Saved data entries
━━━━━━━━━━━━━━━━━━━━━━━━━━━━━━
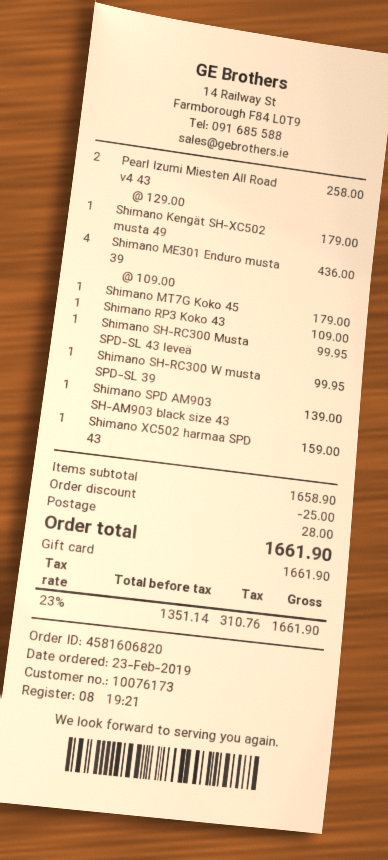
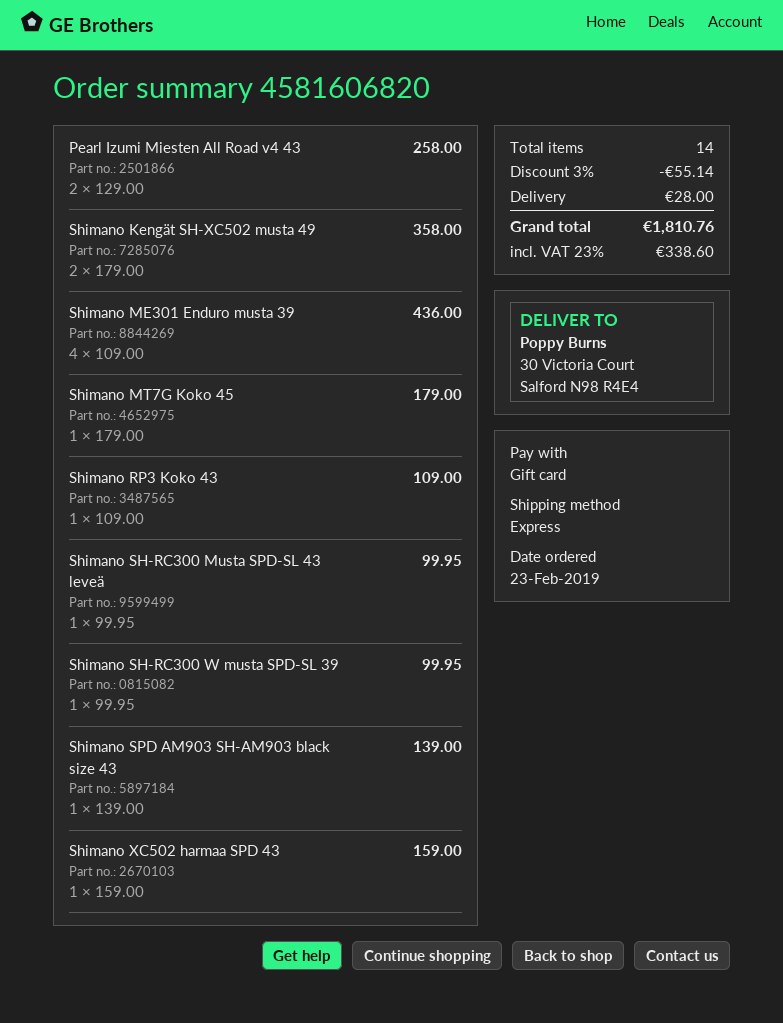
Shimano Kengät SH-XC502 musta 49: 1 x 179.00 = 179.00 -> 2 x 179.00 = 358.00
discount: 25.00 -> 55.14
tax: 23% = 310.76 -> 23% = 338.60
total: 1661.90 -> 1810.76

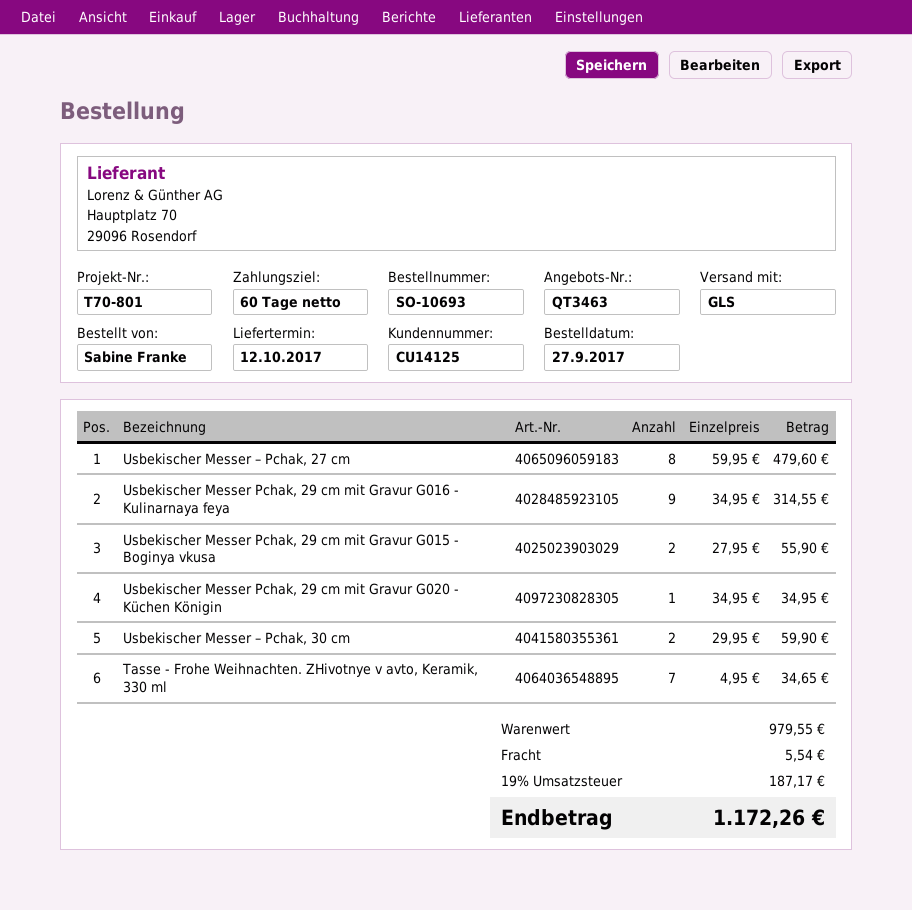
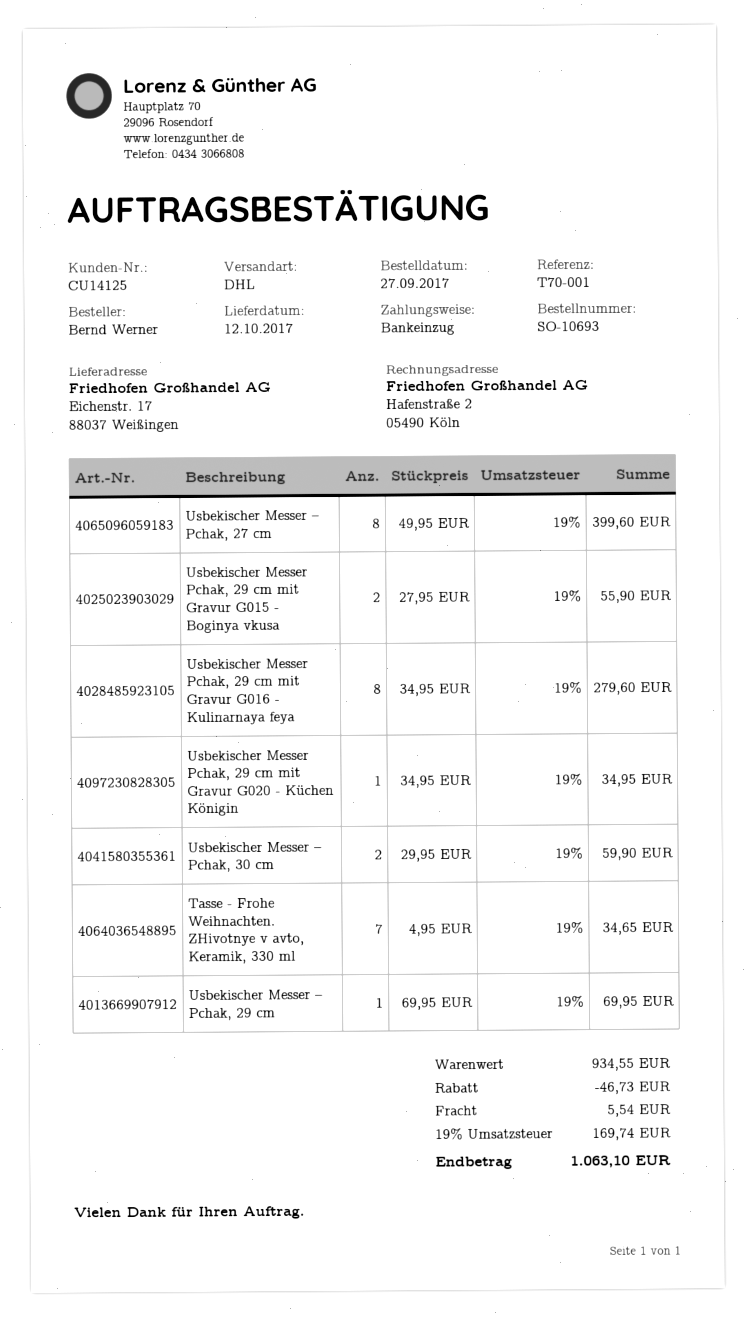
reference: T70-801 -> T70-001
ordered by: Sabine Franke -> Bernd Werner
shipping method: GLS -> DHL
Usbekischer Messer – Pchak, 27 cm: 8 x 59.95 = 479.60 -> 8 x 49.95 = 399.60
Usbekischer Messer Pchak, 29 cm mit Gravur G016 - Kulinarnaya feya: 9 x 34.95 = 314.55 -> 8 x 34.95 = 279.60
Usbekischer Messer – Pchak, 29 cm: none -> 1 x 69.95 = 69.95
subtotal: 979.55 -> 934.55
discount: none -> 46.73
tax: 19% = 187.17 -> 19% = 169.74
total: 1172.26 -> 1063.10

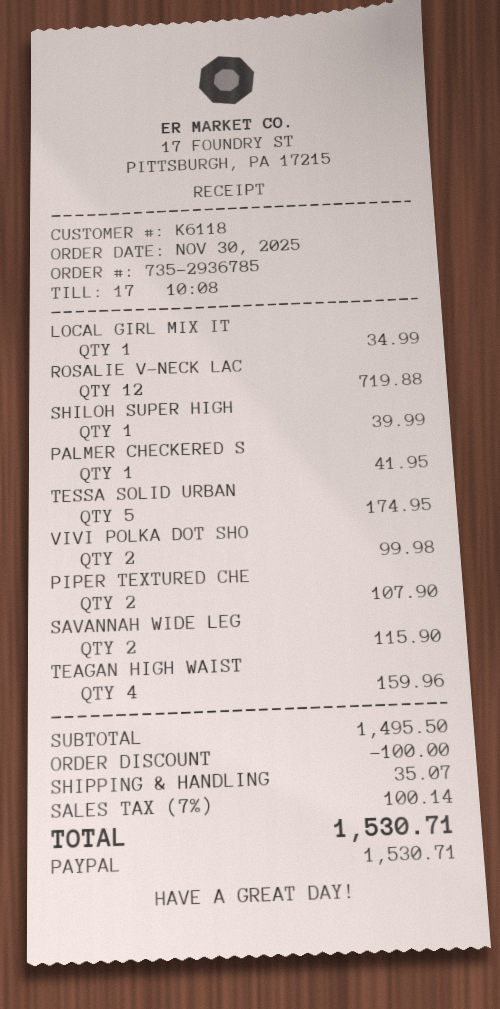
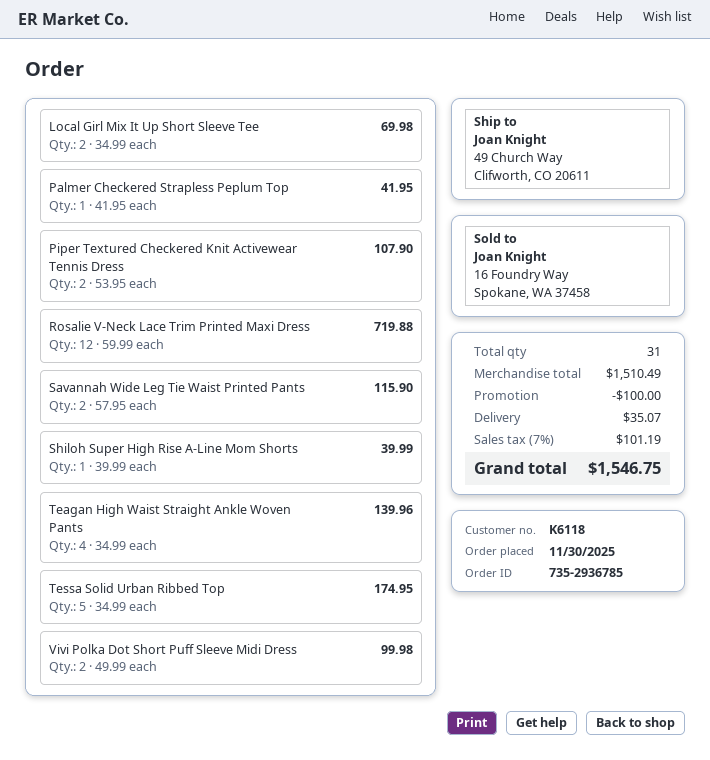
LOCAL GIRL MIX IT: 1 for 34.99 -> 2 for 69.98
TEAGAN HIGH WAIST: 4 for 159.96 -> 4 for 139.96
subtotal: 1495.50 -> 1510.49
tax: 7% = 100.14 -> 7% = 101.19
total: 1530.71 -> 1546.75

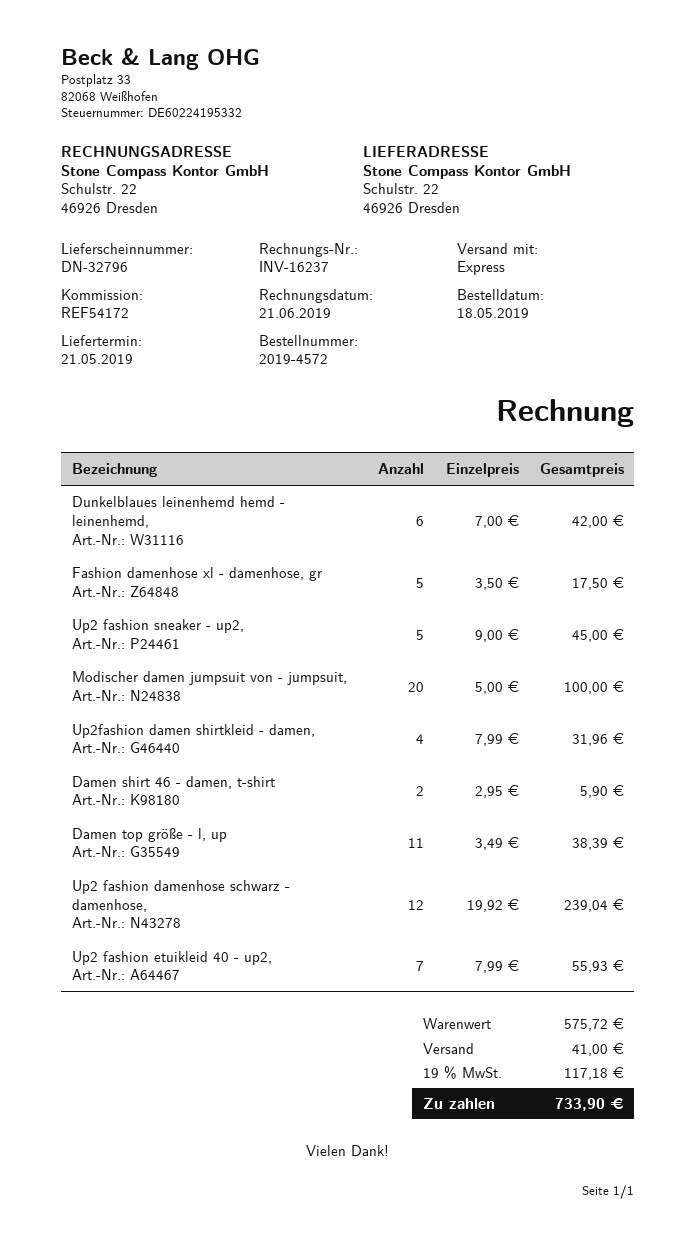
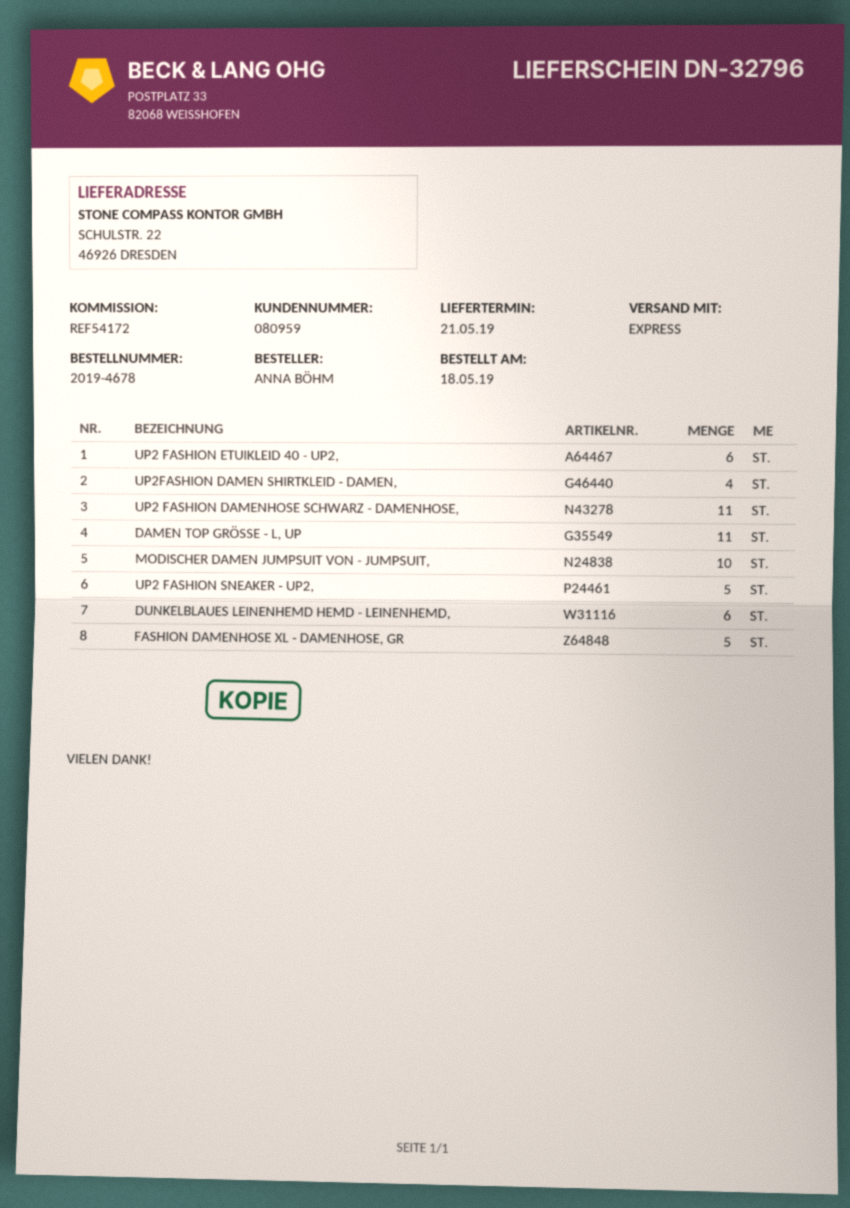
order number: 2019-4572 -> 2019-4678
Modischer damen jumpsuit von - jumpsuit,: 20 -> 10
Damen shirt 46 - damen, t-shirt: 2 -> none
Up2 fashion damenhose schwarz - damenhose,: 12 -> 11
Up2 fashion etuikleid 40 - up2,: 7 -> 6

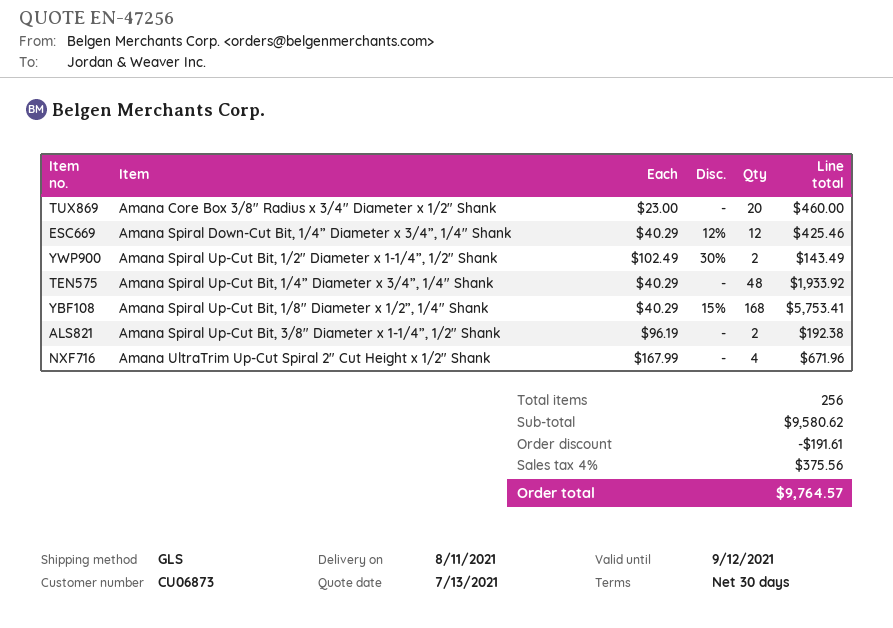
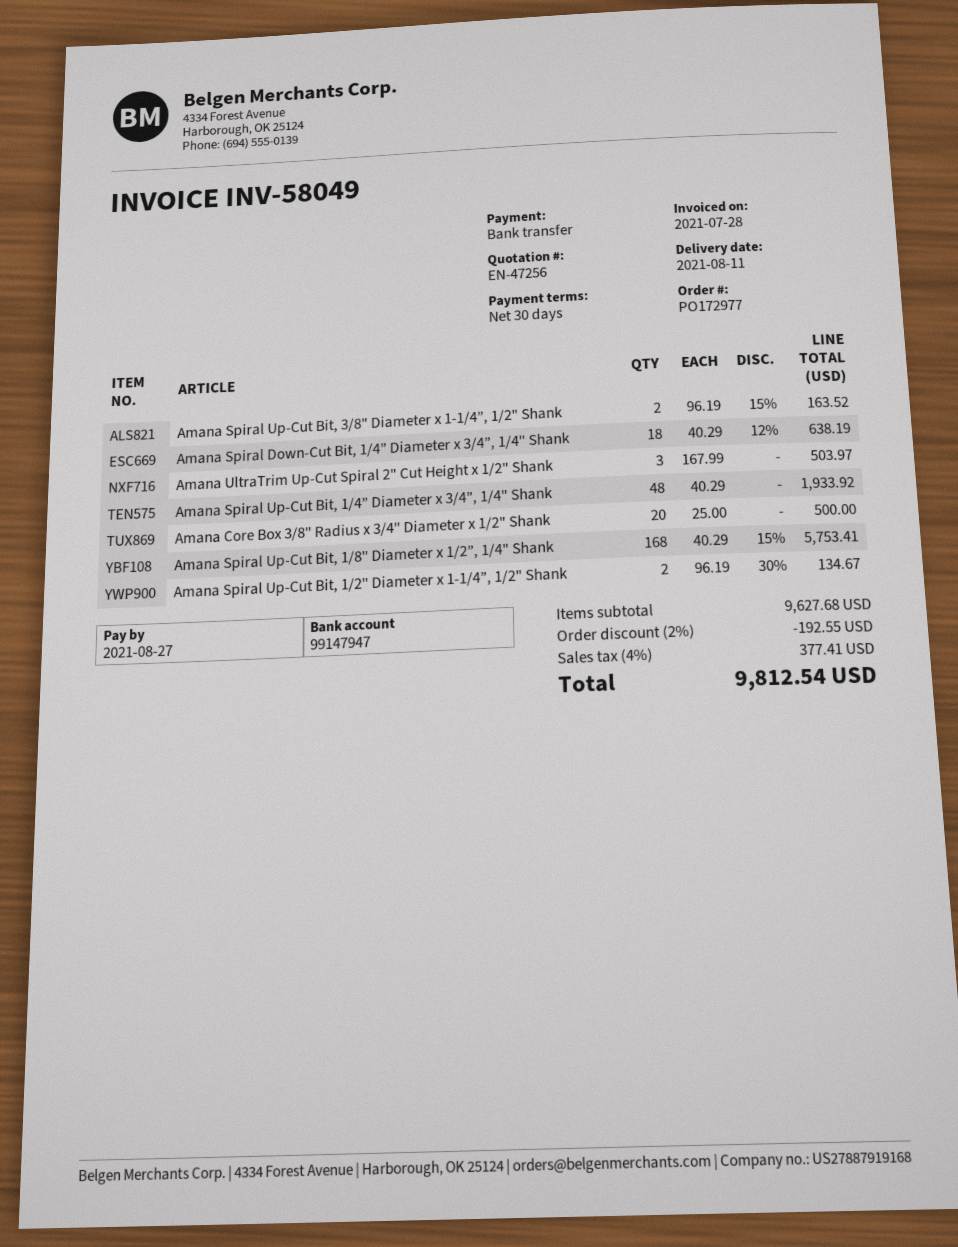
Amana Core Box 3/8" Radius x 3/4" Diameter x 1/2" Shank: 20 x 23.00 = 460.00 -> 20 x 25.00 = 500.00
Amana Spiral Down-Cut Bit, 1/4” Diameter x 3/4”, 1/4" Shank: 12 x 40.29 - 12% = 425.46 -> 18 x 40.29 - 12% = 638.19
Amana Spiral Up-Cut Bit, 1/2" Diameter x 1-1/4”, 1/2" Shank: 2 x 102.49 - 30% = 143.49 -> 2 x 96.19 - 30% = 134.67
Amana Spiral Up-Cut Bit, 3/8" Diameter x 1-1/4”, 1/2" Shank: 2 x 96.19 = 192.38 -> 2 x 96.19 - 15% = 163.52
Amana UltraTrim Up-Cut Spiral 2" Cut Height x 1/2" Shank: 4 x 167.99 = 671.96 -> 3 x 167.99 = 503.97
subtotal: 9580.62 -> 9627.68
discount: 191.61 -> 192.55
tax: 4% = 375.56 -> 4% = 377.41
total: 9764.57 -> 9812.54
━━━━━━━━━━━━━━━━━━━━━━━━━━━━━━
*EXERCISE OBJECTIVE*: Skipping every picture, transcribe exactly the lines above from the one containing "discount: none -> 46.73" through the one containing "Up2 fashion etuikleid 40 - up2,: 7 -> 6", both included.

*ANSWER AREA*:
discount: none -> 46.73
tax: 19% = 187.17 -> 19% = 169.74
total: 1172.26 -> 1063.10

LOCAL GIRL MIX IT: 1 for 34.99 -> 2 for 69.98
TEAGAN HIGH WAIST: 4 for 159.96 -> 4 for 139.96
subtotal: 1495.50 -> 1510.49
tax: 7% = 100.14 -> 7% = 101.19
total: 1530.71 -> 1546.75

order number: 2019-4572 -> 2019-4678
Modischer damen jumpsuit von - jumpsuit,: 20 -> 10
Damen shirt 46 - damen, t-shirt: 2 -> none
Up2 fashion damenhose schwarz - damenhose,: 12 -> 11
Up2 fashion etuikleid 40 - up2,: 7 -> 6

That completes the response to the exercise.